—Cayó Hamílcar —dijo con tristeza— cuando veía ya realizados sus ensueños; un gran ejército para entrar de nuevo en lucha con Roma y riquezas propias para sostener la guerra sin necesitar el auxilio de los mercaderes africanos. Hasdrúbal, el hermoso marido de mi hermana, perdió ocho años al sucederle. Era un buen gobernante y un tímido caudillo. Tal vez fué Baal, nuestro dios iracundo, quien guió el brazo de su asesino, para que le sucediera otro capaz de exterminar á la eterna enemiga de Cartago... Ése seré yo: óyelo bien, griego. Tú eres el primero que penetra en mi pensamiento. Ha llegado el instante de reñir la última batalla. Pronto sabrá Roma que existe un Hanníbal que la desafía apoderándose de Sagunto.

—Tienes escaso poder para ello, africano. Sagunto es fuerte, y yo que vengo de Cartago-Nova, sólo he visto allí los elefantes, los restos del ejército que trajo tu padre y la caballería númida que han enviado vuestros amigos de África.

—Olvidas á los iberos y celtíberos, á toda la península que se levantará en masa para venir á la toma de Sagunto.

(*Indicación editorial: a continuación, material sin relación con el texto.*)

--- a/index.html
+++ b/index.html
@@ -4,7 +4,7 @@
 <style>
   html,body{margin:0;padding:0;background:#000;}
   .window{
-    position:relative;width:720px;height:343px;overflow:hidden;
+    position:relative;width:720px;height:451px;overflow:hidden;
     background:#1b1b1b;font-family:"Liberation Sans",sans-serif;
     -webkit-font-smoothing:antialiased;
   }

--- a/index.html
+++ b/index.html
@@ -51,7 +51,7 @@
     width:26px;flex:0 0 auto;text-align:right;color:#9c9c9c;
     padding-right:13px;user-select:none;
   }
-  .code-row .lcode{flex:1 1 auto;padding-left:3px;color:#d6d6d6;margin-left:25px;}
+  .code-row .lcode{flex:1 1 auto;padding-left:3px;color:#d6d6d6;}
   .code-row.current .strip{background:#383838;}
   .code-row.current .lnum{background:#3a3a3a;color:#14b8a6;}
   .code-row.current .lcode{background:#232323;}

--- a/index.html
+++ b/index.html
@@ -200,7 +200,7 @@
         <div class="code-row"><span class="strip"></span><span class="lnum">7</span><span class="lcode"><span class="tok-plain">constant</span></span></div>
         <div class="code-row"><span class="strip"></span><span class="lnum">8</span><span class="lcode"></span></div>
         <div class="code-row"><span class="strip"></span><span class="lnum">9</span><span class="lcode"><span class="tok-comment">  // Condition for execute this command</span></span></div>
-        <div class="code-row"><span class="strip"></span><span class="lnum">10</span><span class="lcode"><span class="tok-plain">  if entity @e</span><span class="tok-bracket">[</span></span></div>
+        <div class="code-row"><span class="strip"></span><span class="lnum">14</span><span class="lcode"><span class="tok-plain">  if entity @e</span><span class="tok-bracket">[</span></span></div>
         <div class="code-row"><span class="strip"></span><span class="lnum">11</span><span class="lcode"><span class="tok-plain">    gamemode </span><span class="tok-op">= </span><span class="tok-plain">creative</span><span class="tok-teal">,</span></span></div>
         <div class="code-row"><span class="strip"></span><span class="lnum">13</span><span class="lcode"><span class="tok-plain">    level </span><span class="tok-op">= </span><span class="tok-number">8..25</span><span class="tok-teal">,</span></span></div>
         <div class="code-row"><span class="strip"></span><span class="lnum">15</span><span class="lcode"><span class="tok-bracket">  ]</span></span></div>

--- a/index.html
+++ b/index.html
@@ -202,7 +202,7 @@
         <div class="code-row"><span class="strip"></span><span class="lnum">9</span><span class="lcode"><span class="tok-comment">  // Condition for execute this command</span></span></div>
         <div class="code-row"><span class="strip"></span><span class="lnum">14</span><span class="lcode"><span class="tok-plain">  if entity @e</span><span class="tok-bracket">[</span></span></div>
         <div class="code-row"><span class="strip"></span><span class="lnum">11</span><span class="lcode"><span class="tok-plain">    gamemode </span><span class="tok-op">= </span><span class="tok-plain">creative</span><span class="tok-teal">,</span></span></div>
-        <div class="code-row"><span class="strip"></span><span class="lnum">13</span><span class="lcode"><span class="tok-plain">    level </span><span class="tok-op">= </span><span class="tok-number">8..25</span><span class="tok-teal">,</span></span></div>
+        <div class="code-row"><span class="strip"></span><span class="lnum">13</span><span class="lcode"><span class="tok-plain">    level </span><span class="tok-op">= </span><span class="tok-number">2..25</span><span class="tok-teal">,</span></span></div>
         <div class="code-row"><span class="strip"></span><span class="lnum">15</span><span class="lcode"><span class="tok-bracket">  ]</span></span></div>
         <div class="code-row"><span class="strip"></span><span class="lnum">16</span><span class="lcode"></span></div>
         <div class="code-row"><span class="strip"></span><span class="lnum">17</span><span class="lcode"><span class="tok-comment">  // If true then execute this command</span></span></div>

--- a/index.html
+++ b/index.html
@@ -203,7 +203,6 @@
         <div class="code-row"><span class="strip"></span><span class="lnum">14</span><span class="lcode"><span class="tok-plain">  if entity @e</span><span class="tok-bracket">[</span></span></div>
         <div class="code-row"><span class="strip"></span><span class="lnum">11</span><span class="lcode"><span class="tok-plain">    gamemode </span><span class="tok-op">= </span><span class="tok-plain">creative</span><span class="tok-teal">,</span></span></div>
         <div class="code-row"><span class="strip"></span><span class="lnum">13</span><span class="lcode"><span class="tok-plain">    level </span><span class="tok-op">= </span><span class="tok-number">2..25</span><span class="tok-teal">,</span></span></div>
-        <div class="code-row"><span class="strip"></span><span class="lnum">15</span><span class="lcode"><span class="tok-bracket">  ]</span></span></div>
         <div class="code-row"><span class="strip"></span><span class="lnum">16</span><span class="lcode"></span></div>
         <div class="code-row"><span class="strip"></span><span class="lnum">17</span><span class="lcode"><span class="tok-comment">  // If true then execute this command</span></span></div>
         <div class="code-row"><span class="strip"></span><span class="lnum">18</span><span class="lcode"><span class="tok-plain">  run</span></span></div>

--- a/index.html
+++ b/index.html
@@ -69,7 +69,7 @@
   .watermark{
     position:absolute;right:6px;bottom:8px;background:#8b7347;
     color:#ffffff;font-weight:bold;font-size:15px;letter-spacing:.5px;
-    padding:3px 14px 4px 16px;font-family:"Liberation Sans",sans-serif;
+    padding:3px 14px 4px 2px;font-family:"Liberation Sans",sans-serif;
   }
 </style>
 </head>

El país es pobre y la ciudad está abarrotada de riquezas. La he visto bien. Hay en ella para pagar un ejército años enteros, y hasta de las costas del Mar Grande vendrán las tribus lusitanas, atraídas por la esperanza del botín y ese odio que los rudos naturales profesan á una ciudad opulenta y civilizada, donde viven sus explotadores. No será para Hanníbal gran empresa apoderarse de una república de agricultores y mercaderes.

—¿Y después que seas dueño?...

El africano no contestó, hundiendo la barba en el pecho con una sonrisa enigmática.

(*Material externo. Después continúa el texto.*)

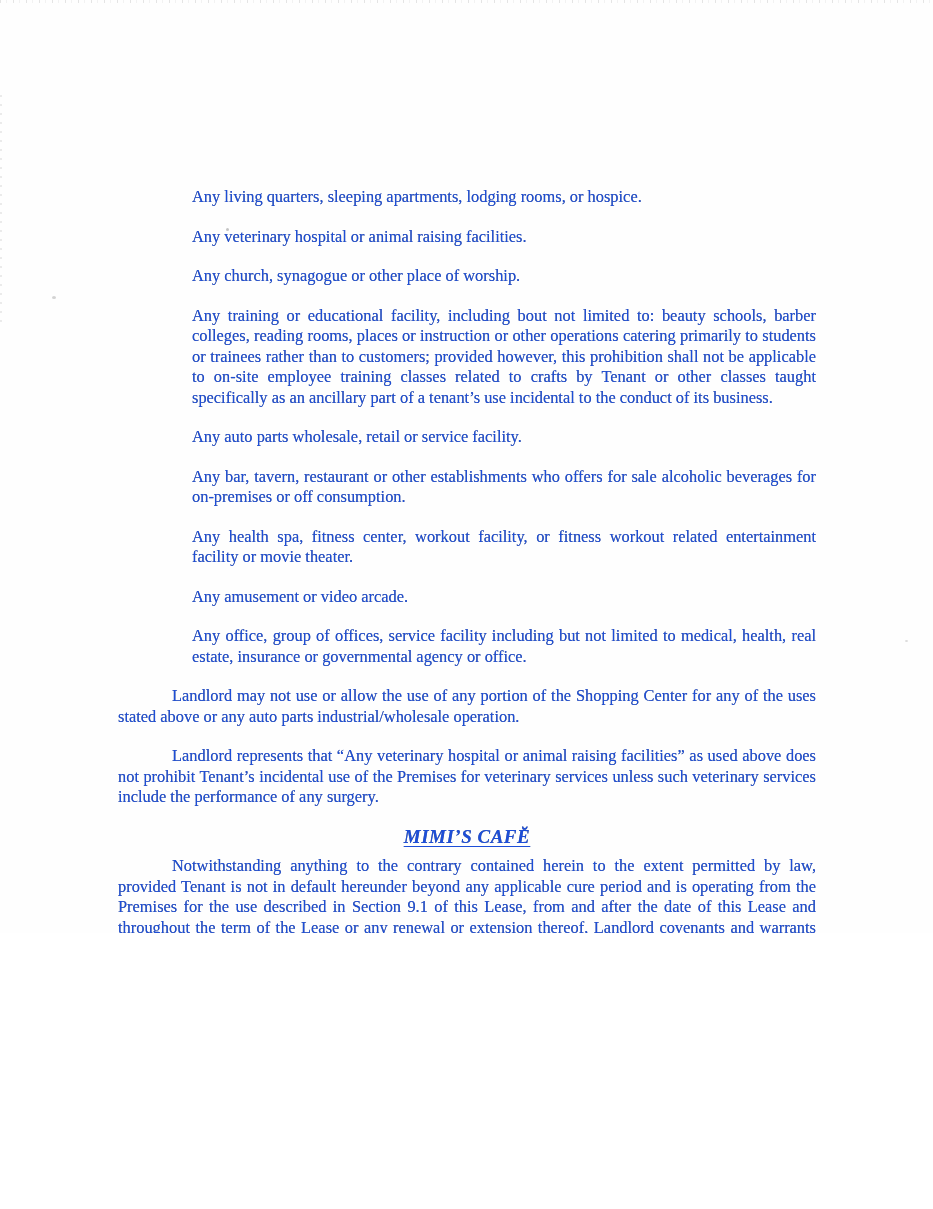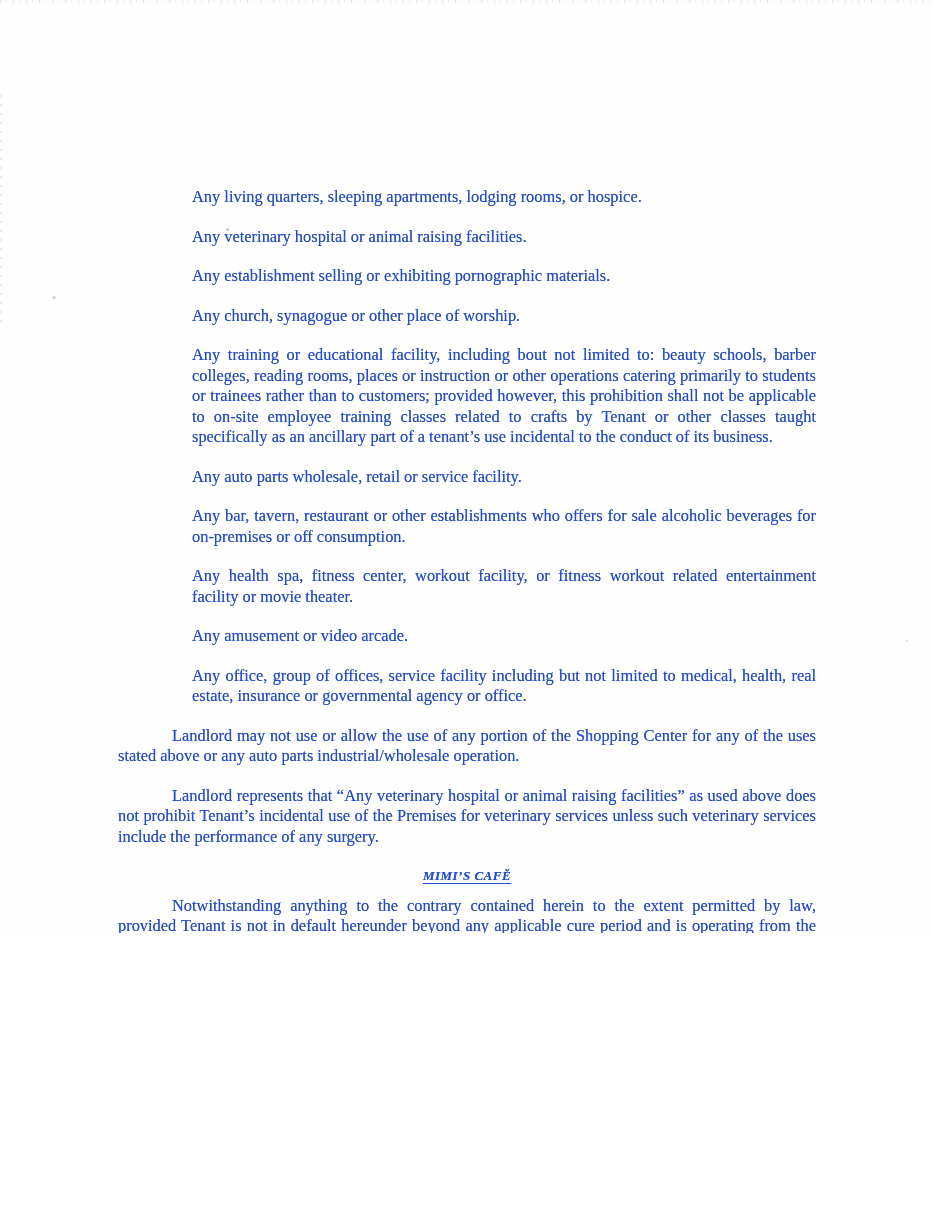--- a/index.html
+++ b/index.html
@@ -106,7 +106,6 @@
 
     <div class="list-item">Any living quarters, sleeping apartments, lodging rooms, or hospice.</div>
     <div class="list-item">Any veterinary hospital or animal raising facilities.</div>
-    <div class="list-item">Any establishment selling or exhibiting pornographic materials.</div>
     <div class="list-item">Any church, synagogue or other place of worship.</div>
     <div class="list-item">Any training or educational facility, including bout not limited to: beauty schools, barber colleges, reading rooms, places or instruction or other operations catering primarily to students or trainees rather than to customers; provided however, this prohibition shall not be applicable to on-site employee training classes related to crafts by Tenant or other classes taught specifically as an ancillary part of a tenant’s use incidental to the conduct of its business.</div>
     <div class="list-item">Any auto parts wholesale, retail or service facility.</div>

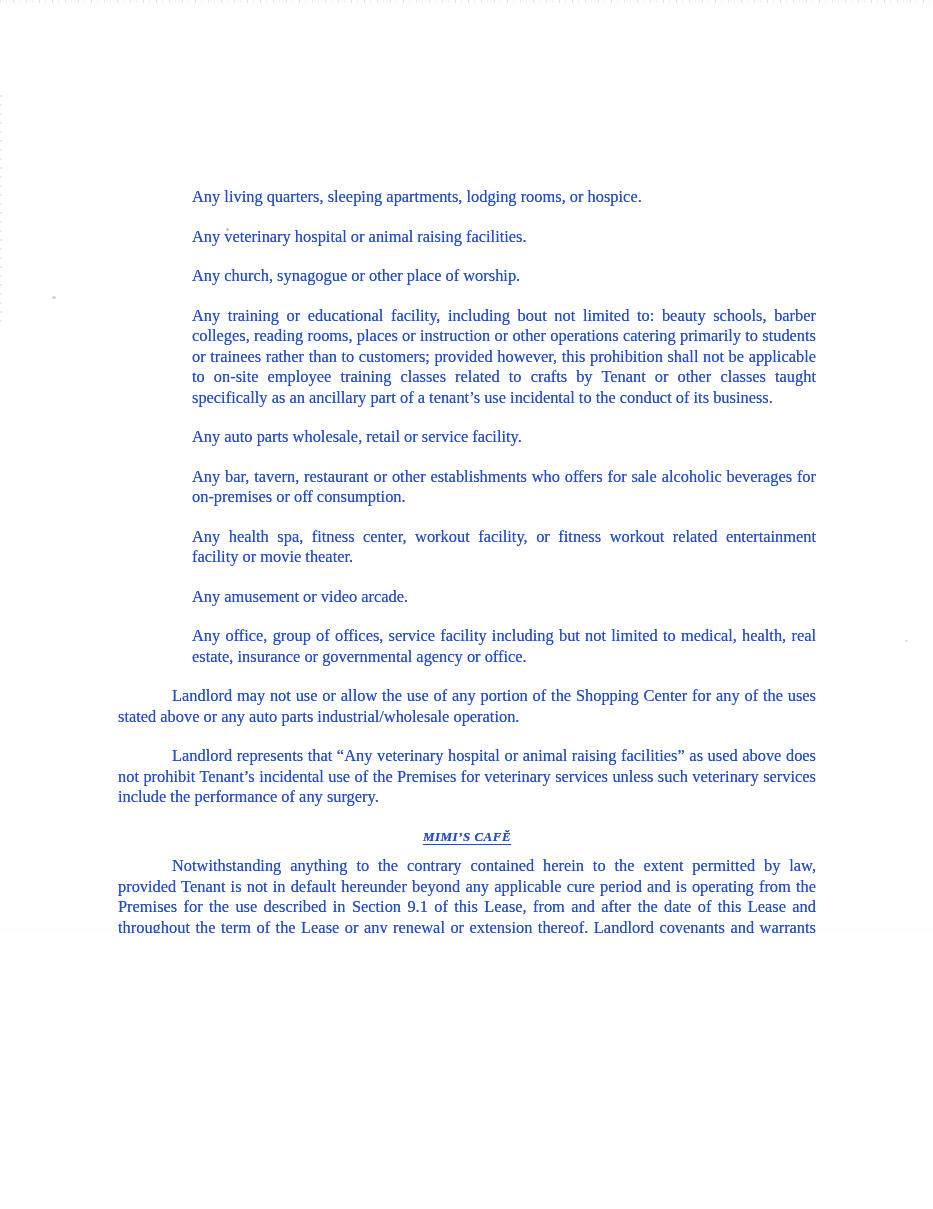--- a/index.html
+++ b/index.html
@@ -64,7 +64,7 @@
   .heading {
     margin: 0 0 9px 0;
     text-align: center;
-    font-size: 13px;
+    font-size: 19px;
     font-weight: bold;
     font-style: italic;
     letter-spacing: 0.5px;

—¿Callas, Hanníbal?... Pues después que seas dueño de Sagunto nada habrás adelantado. Roma reclamará contra tí por violar los tratados, y el Senado cartaginés te maldecirá; pondrá tu cabeza á precio, ordenará á tus soldados que no te obedezcan, y morirás crucificado ó vagarás por el mundo como un esclavo fugitivo.

—No, ¡fuego de Baal! —gritó el caudillo con arrogancia—. Cartago no intentará nada contra mí; aceptará la guerra con Roma aun cuando hoy no la quiera. Tengo allá los innumerables partidarios de los Barcas, el populacho que quiere la guerra, porque proporciona envíos de despojos y repartos; toda la gente de los suburbios, cuyo entusiasmo mantengo enviando cuantas riquezas saco de la península, después de pagar las tropas. Hamílcar y Hasdrúbal hicieron lo mismo. Serían capaces de pasar á cuchillo á los ricos, si intentasen algo contra Hanníbal. No he vuelto á Cartago desde que seguí á mi padre á los nueve años; pero el pueblo adora mi nombre. Los del partido de la paz me seguirán á la guerra, si á la guerra los arrastro.

—¿Y cómo vencerás á Roma?...

—No sé —dijo Hanníbal con su misteriosa sonrisa—. Siento un mundo de pensamientos que provocarían la risa de mis amigos si los relatase... Me veo como un titán escalando montañas inmensas, siguiendo caminos de águila, hundiéndome en la nieve, llegando hasta el cielo para caer con más fuerza sobre mi enemigo... No me preguntes más: nada sé. Mi voluntad dice: «quiero» y esto basta... Llegaré.

Calló Hanníbal frunciendo el entrecejo, como si temiese haber dicho demasiado.